● Task goal: Retype only what runs from the line that contains "[213,98,286,117] protocol ->" through the last line of the listing below, both lines included.

● Data excerpts:
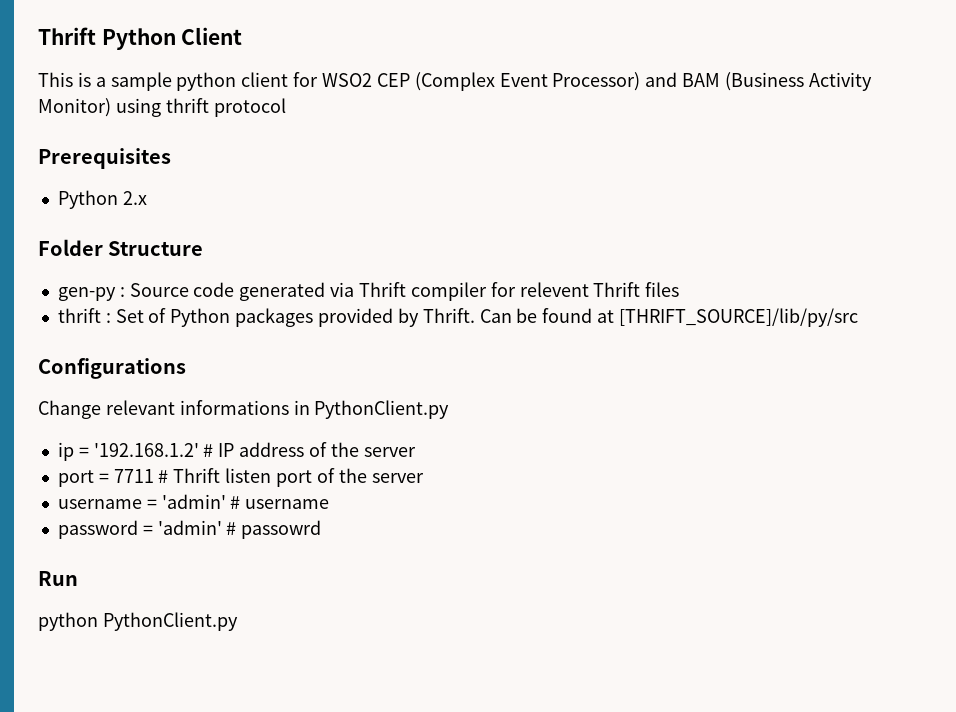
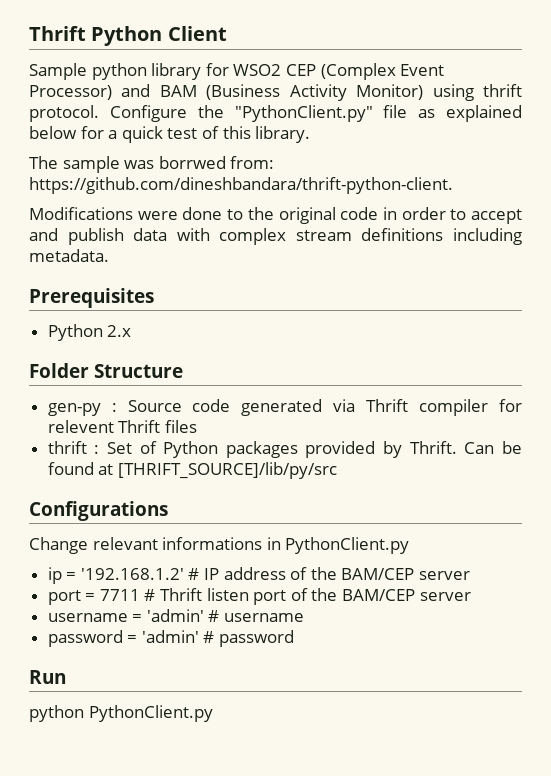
[38,72,289,91] This is a sample python client -> [29,63,202,80] Sample python library
[213,98,286,117] protocol -> [29,105,522,122] [29,126,311,143] [29,156,275,173] [29,177,453,194] [29,207,522,224] [29,228,522,245] [29,249,109,262] protocol. Configure the "PythonClient.py" file as explained below for a quick test of this library. // The sample was borrwed from: https://github.com/dineshbandara/thrift-python-client. // Modifications were done to the original code in order to accept and publish data with complex stream definitions including metadata.
(359, 449) none -> [341,568,415,580] BAM/CEP
(367, 475) none -> [342,589,416,601] BAM/CEP
[241,520,322,539] passowrd -> [219,630,295,647] password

● Task solution:
[213,98,286,117] protocol -> [29,105,522,122] [29,126,311,143] [29,156,275,173] [29,177,453,194] [29,207,522,224] [29,228,522,245] [29,249,109,262] protocol. Configure the "PythonClient.py" file as explained below for a quick test of this library. // The sample was borrwed from: https://github.com/dineshbandara/thrift-python-client. // Modifications were done to the original code in order to accept and publish data with complex stream definitions including metadata.
(359, 449) none -> [341,568,415,580] BAM/CEP
(367, 475) none -> [342,589,416,601] BAM/CEP
[241,520,322,539] passowrd -> [219,630,295,647] password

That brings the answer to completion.